31. According to the Appellant, it is the role of the prosecution to prove the motor vehicle was not one of those that are exempted by KenHA and not on the weakness of the defence. Reliance was placed on the case of Philip Muiruri Ndaruga v Republic [2016] eKLR and it was submitted that it is strange that the Trial Court having been convinced of the evidence tabled by the defence acquitted the 2nd accused person of the charge of permitting a motor vehicle with excess load on the road but convicted the Appellant herein.
32. It was submitted that the charge under Count I was lacking vital information hence defective. According to the Appellant, there was no information on the law that the specified load for the motor vehicle in question is 26,000Kgs. It was submitted that the Charge made reference to the KENHA ticket and prohibition Order but the documents did not state how the police arrived at the said weight or which law prescribes it. The Appellant assert that this prejudiced the Appellant who did not know the charging law and could thus not prepare his defence effectively.
33. Regarding Grounds 12-25 of the appeal, it was submitted that Count II offence of destroying evidence contrary to Section 116 as read with Section 117(c) of the Penal Code was a duplex charge having combined two offences of destroying evidence and conspiracy to defeat justice in the same count. According to the Appellant, it is a misdemeanour and a felony respectively. Reliance was placed on the case of Fransisca Kiboru v Republic [2017] eKLR that it is well established that a count which charges two offences is bad for duplicity and that a conviction under it cannot stand.
34. The Appellant urged the court to find the conviction and sentence on Count II could stand on the basis of the fact that it was a duplex charge.
35. Regarding the photographic evidence stated to have been taken by PW1, it was submitted that they did not have the dates when they were taken or printed making it impossible to tell which photograph was taken on 6th February, 2019 and 11th February, 2019 or whether they are the photographs of the motor vehicle. It was submitted that PW3 stated that date written on the back of the photographs was the date when he received the photographs from PW6. However, all the photographs taken before and after had the same date written on the back making it impossible for one to differentiate one photograph from another.

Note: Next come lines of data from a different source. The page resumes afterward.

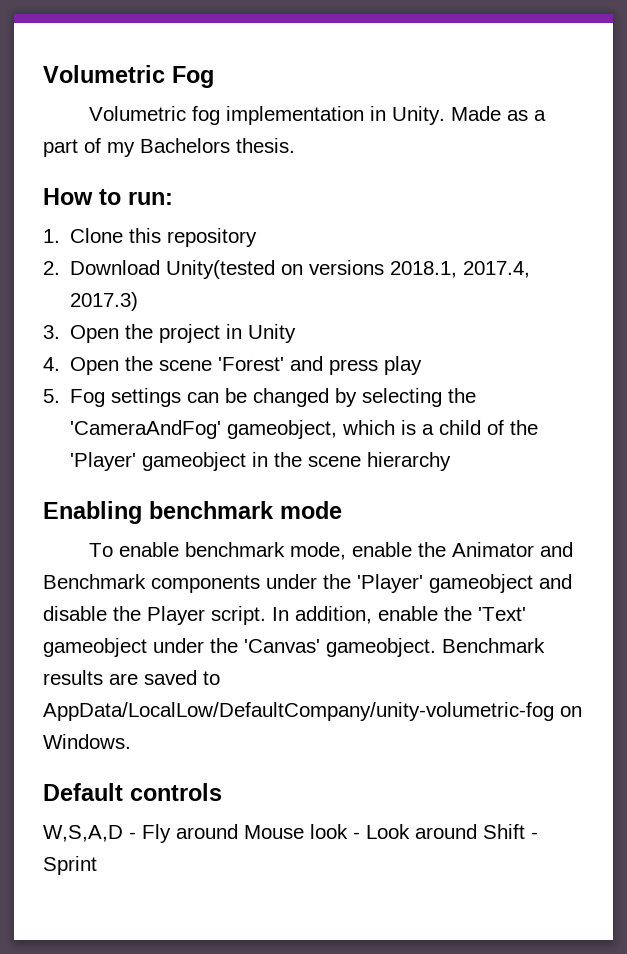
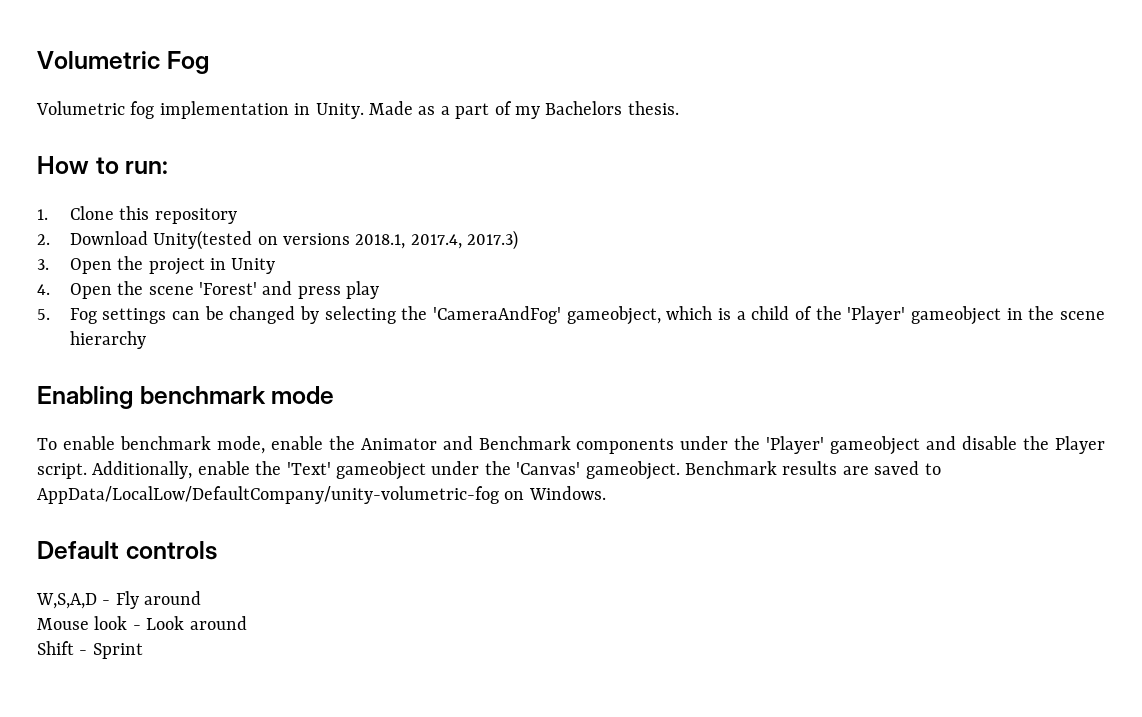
- In addition, enable the 'Text' gameobject under the 'Canvas' gameobject.
+ Additionally, enable the 'Text' gameobject under the 'Canvas' gameobject.
- W,S,A,D - Fly around Mouse look - Look around Shift - Sprint
+ W,S,A,D - Fly around
+ Mouse look - Look around
+ Shift - Sprint

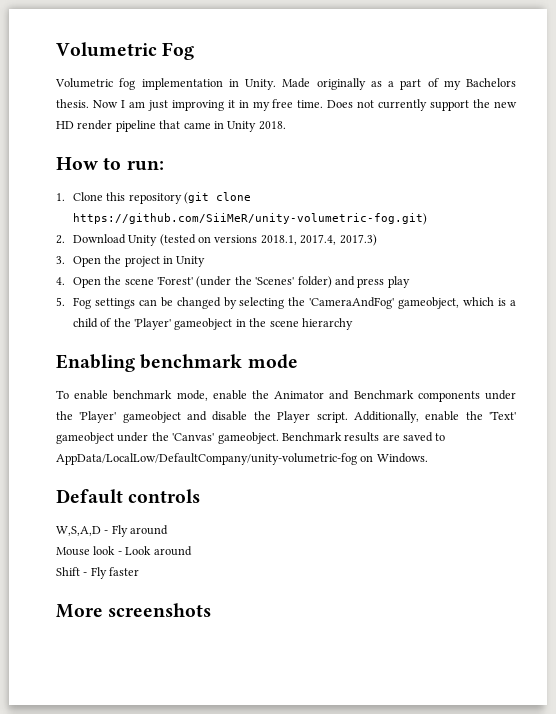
- Made as a part of my Bachelors thesis.
+ Made originally as a part of my Bachelors thesis. Now I am just improving it in my free time. Does not currently support the new HD render pipeline that came in Unity 2018.
- 1. Clone this repository
+ 1. Clone this repository (git clone https://github.com/SiiMeR/unity-volumetric-fog.git)
- 2. Download Unity(tested on versions 2018.1, 2017.4, 2017.3)
+ 2. Download Unity (tested on versions 2018.1, 2017.4, 2017.3)
- 4. Open the scene 'Forest' and press play
+ 4. Open the scene 'Forest' (under the 'Scenes' folder) and press play
- Shift - Sprint
+ Shift - Fly faster
+ More screenshots

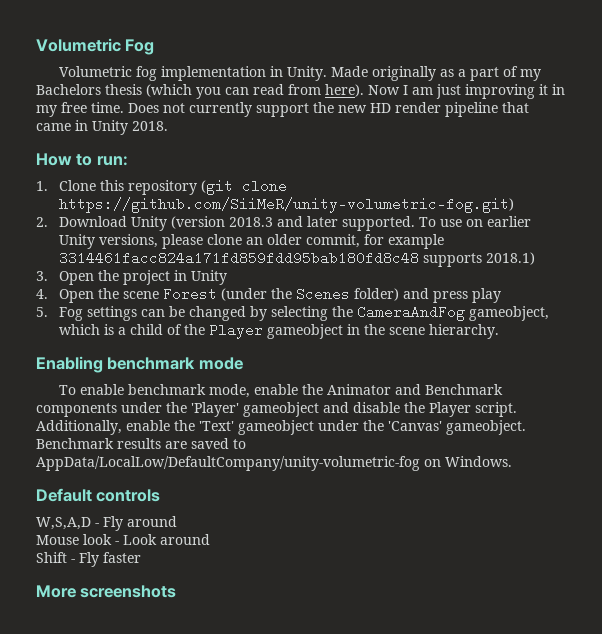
- Made originally as a part of my Bachelors thesis.
+ Made originally as a part of my Bachelors thesis (which you can read from here).
- 2. Download Unity (tested on versions 2018.1, 2017.4, 2017.3)
+ 2. Download Unity (version 2018.3 and later supported. To use on earlier Unity versions, please clone an older commit, for example 3314461facc824a171fd859fdd95bab180fd8c48 supports 2018.1)
- 4. Open the scene 'Forest' (under the 'Scenes' folder) and press play
+ 4. Open the scene Forest (under the Scenes folder) and press play
- 5. Fog settings can be changed by selecting the 'CameraAndFog' gameobject, which is a child of the 'Player' gameobject in the scene hierarchy
+ 5. Fog settings can be changed by selecting the CameraAndFog gameobject, which is a child of the Player gameobject in the scene hierarchy.

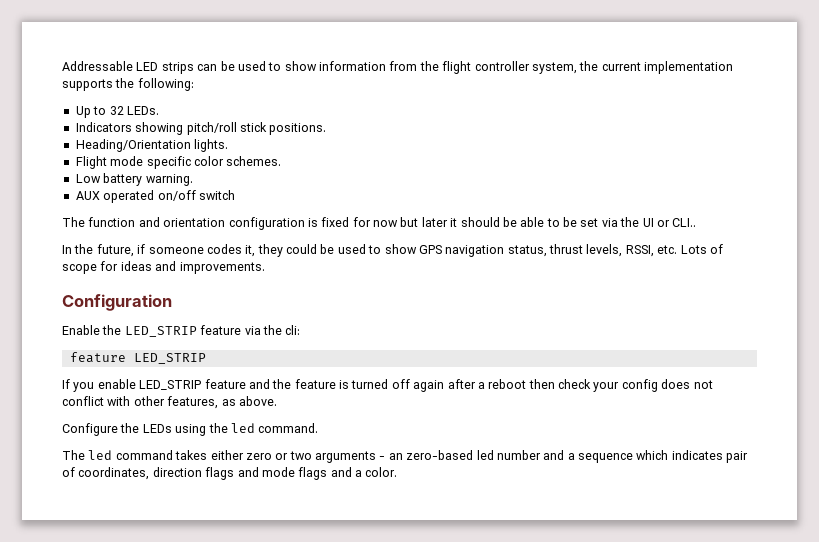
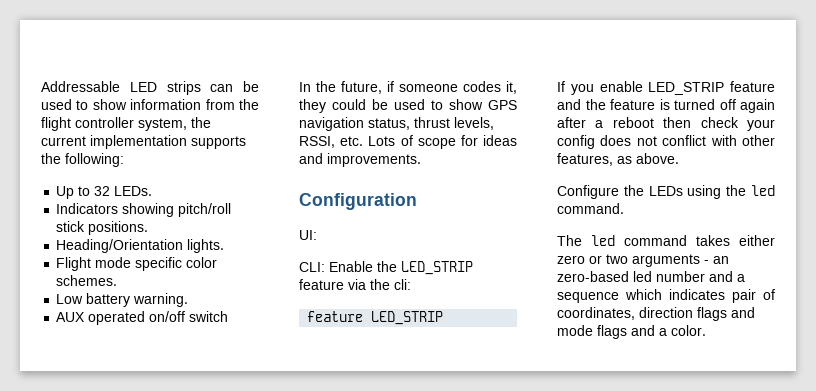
- The function and orientation configuration is fixed for now but later it should be able to be set via the UI or CLI..
- Enable the LED_STRIP feature via the cli:
+ UI:
+ CLI: Enable the LED_STRIP feature via the cli:

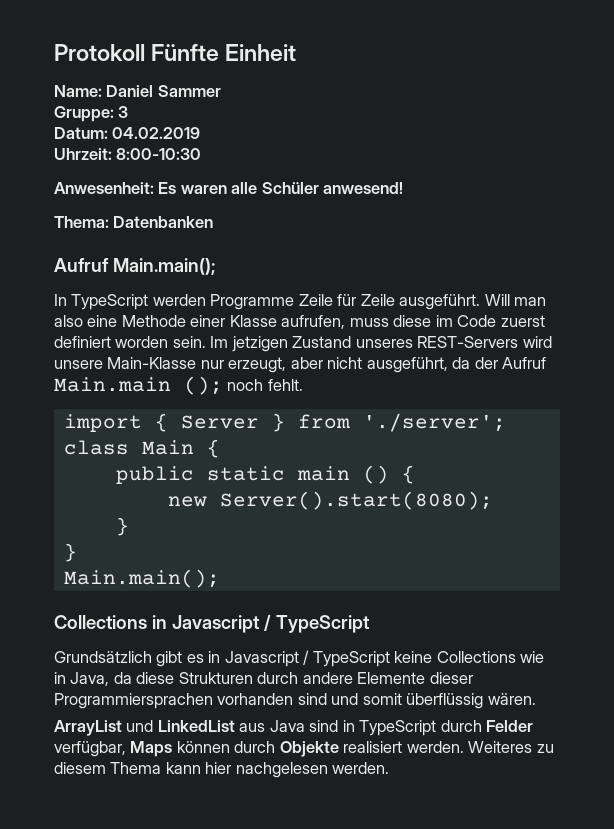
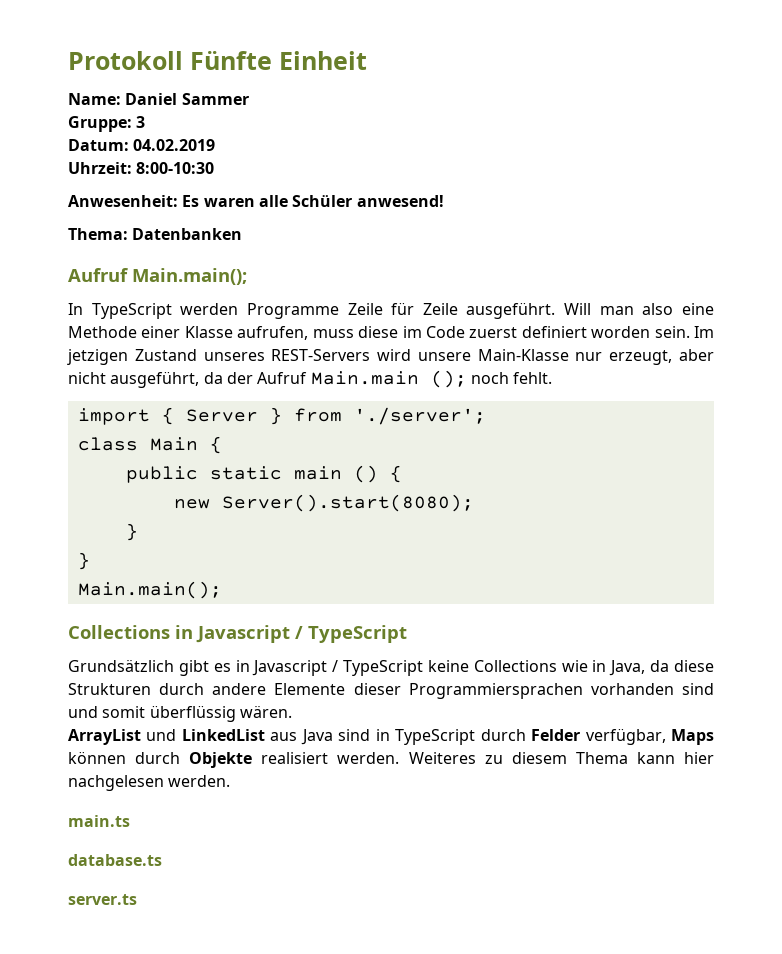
+ main.ts
+ database.ts
+ server.ts

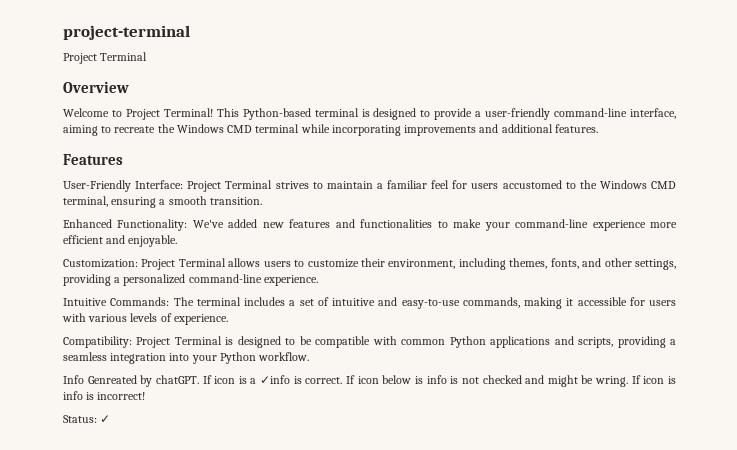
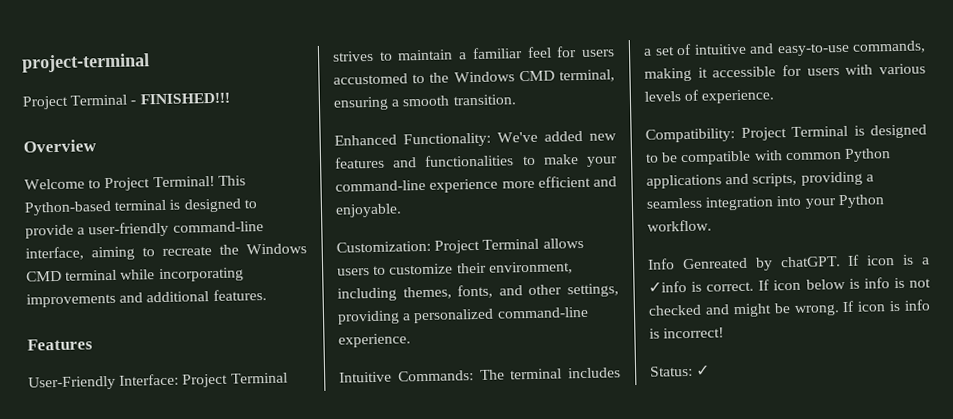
  project-terminal
- Project Terminal
+ Project Terminal - FINISHED!!!
- If icon below is info is not checked and might be wring.
+ If icon below is info is not checked and might be wrong.

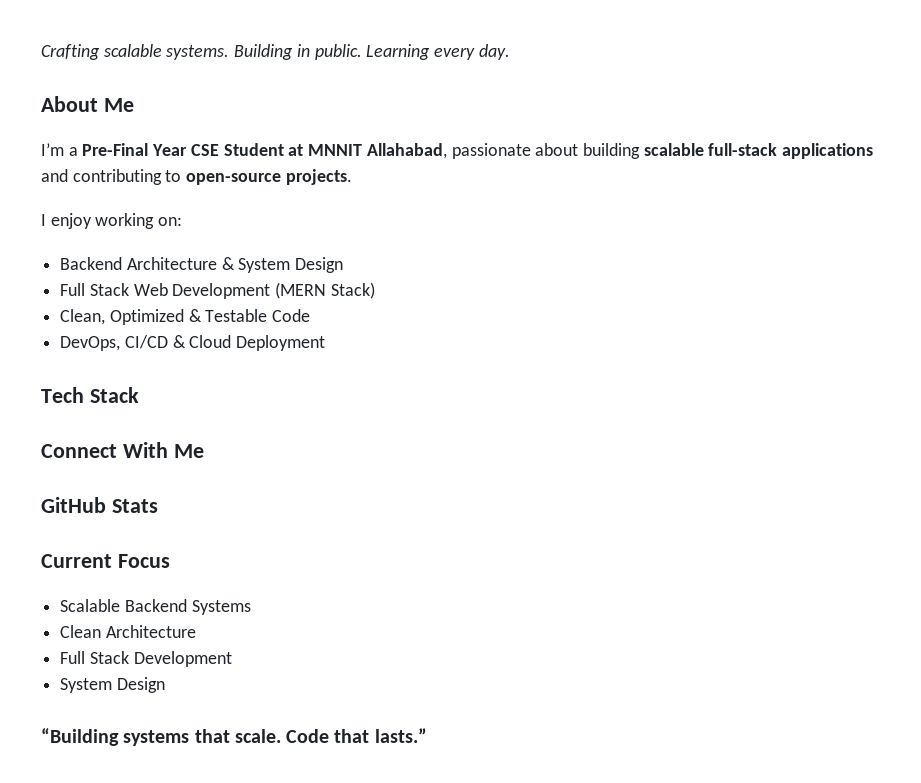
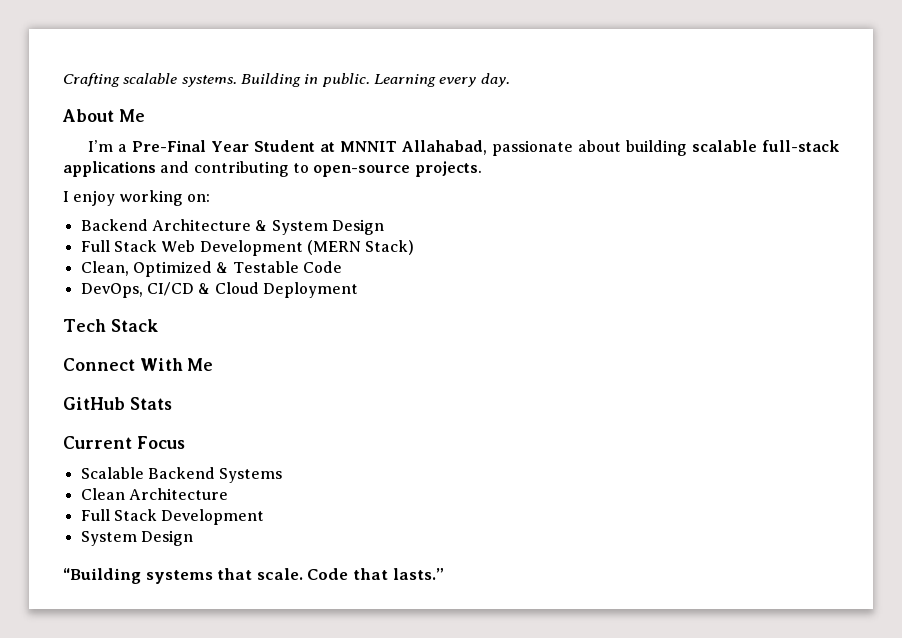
- I’m a Pre-Final Year CSE Student at MNNIT Allahabad, passionate about building scalable full-stack applications and contributing to open-source projects.
+ I’m a Pre-Final Year Student at MNNIT Allahabad, passionate about building scalable full-stack applications and contributing to open-source projects.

36. According to the Appellant, production of the photographs did not comply with Section 106B and 78 of the Evidence Act that they should be supported by a Certificate of Digital Photography. Reliance was placed on the case of Republic v Jackson Ngara Nderitu [2018] eKLR on the proposition that the photographic evidence must be accompanied by his certificate in the prescribed Form. It was submitted that without a certificate of photographic evidence, the photographs produced in this court were inadmissible and ought not to have been relied upon.
37. Regarding the destruction of the evidence which were the blocks on board motor vehicle KCC 088F, it was submitted that the prosecution witnesses could not tell the different levels of the load as seen in the photographs taken by PW1.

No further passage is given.